Task item. Every line from the one containing "总计 | 开盘: 263.23 -> 315.39" down to the last line of the listing below should be restated exactly, and nothing else.

======== Data for analysis ========

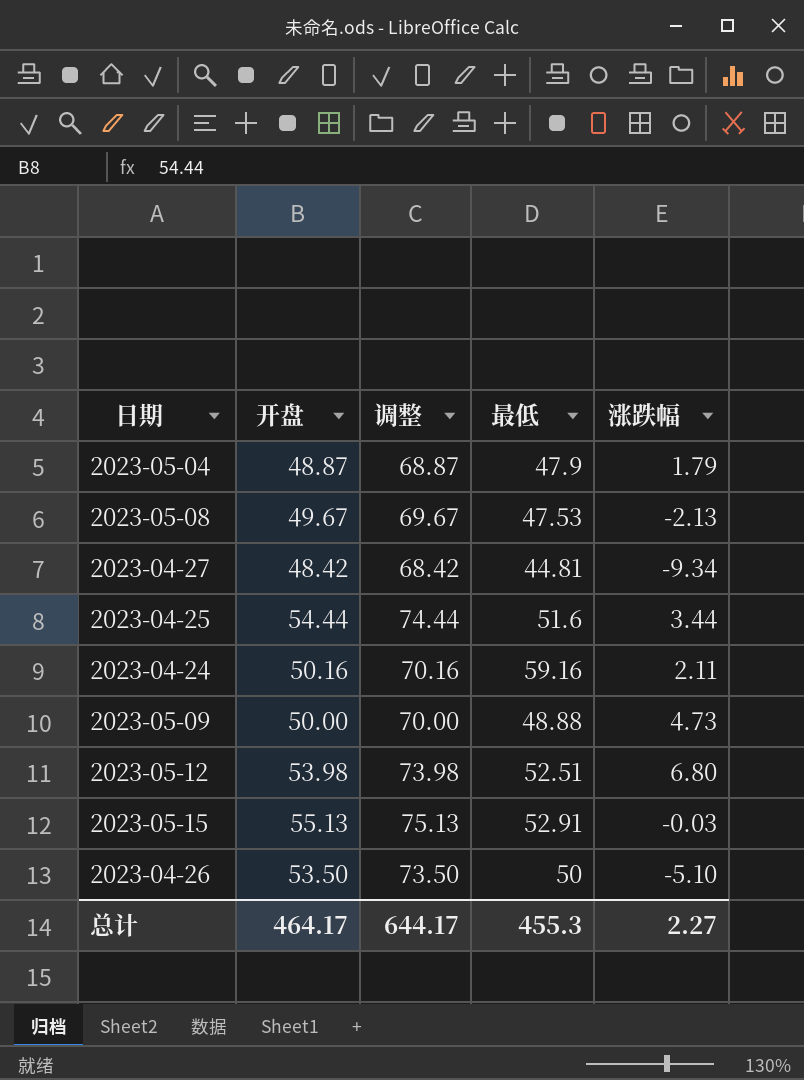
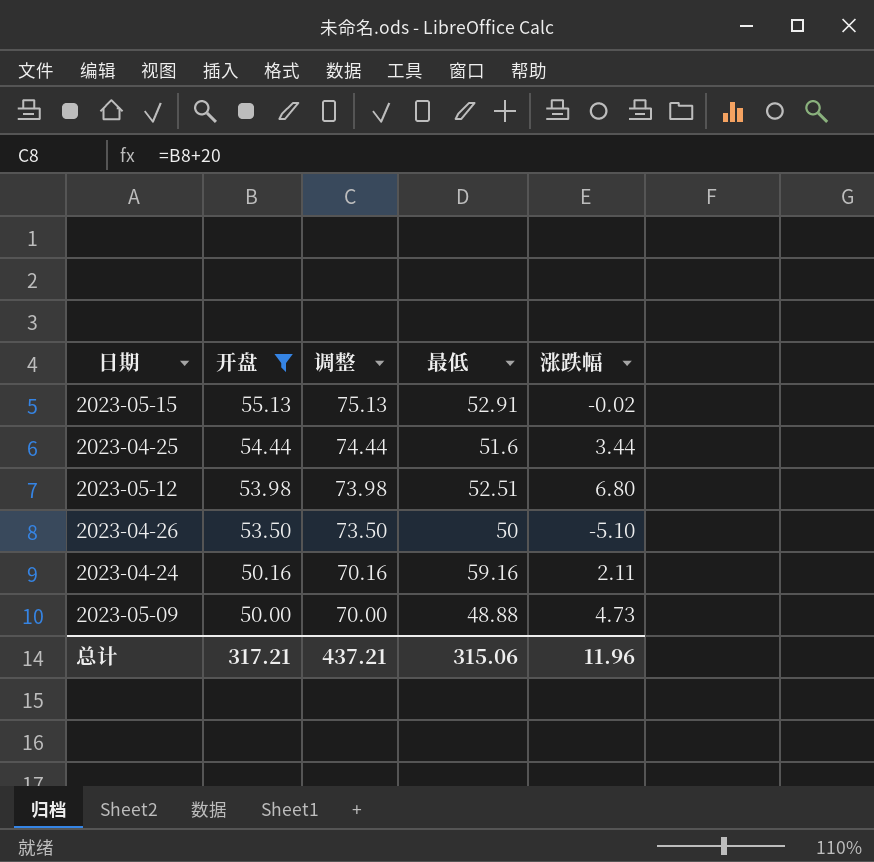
filter: none -> 开盘 >= 50.00
row order: none -> 开盘 descending
2023-05-15 | 涨跌幅: -0.03 -> -0.02
总计 | 开盘: 464.17 -> 317.21
总计 | 调整: 644.17 -> 437.21
总计 | 最低: 455.3 -> 315.06
总计 | 涨跌幅: 2.27 -> 11.96

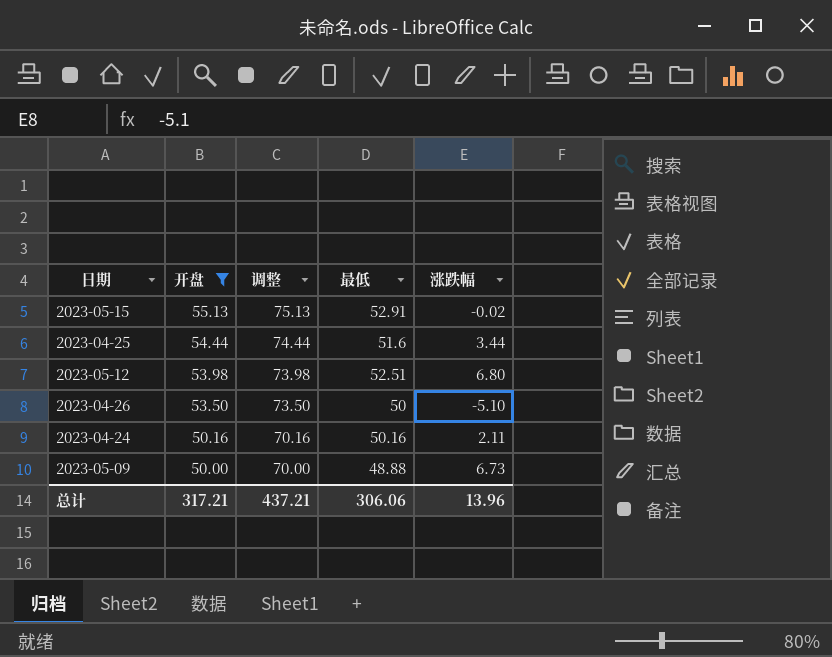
2023-04-24 | 最低: 59.16 -> 50.16
2023-05-09 | 涨跌幅: 4.73 -> 6.73
总计 | 最低: 315.06 -> 306.06
总计 | 涨跌幅: 11.96 -> 13.96

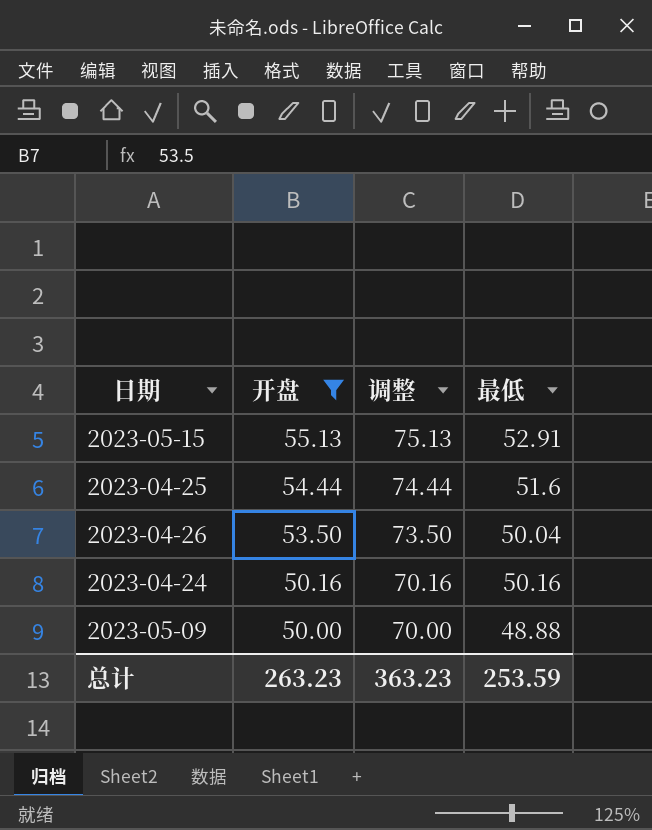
column 涨跌幅 | position: 5 -> none
row 2023-05-12: 53.98 | 73.98 | 52.51 | 6.80 -> none
2023-04-26 | 最低: 50 -> 50.04
总计 | 开盘: 317.21 -> 263.23
总计 | 调整: 437.21 -> 363.23
总计 | 最低: 306.06 -> 253.59

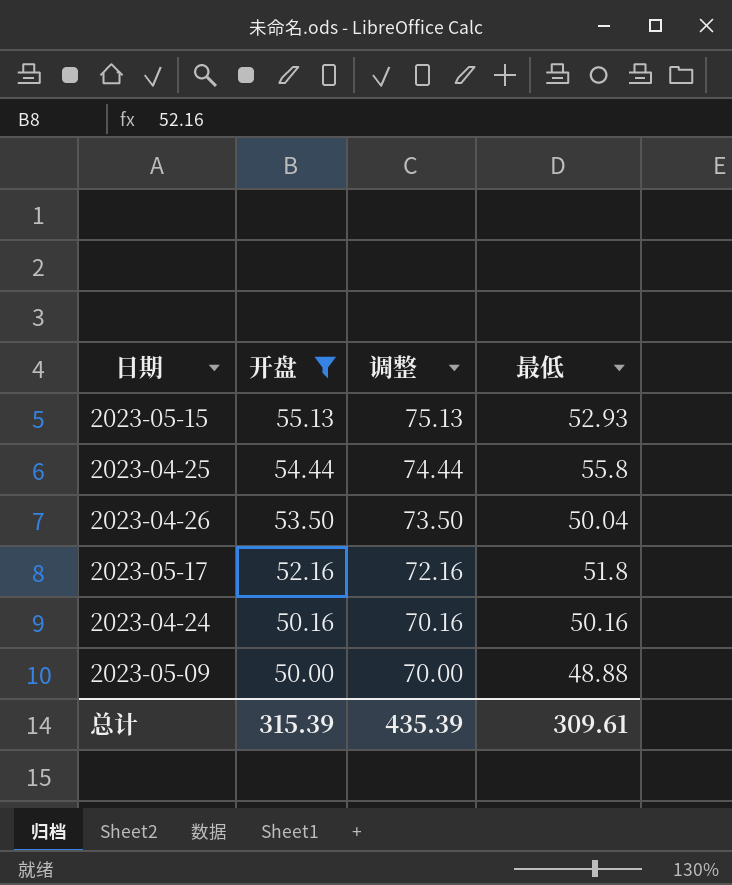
2023-05-15 | 最低: 52.91 -> 52.93
2023-04-25 | 最低: 51.6 -> 55.8
row 2023-05-17: none -> 52.16 | 72.16 | 51.8
总计 | 开盘: 263.23 -> 315.39
总计 | 调整: 363.23 -> 435.39
总计 | 最低: 253.59 -> 309.61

========

Response below.
总计 | 开盘: 263.23 -> 315.39
总计 | 调整: 363.23 -> 435.39
总计 | 最低: 253.59 -> 309.61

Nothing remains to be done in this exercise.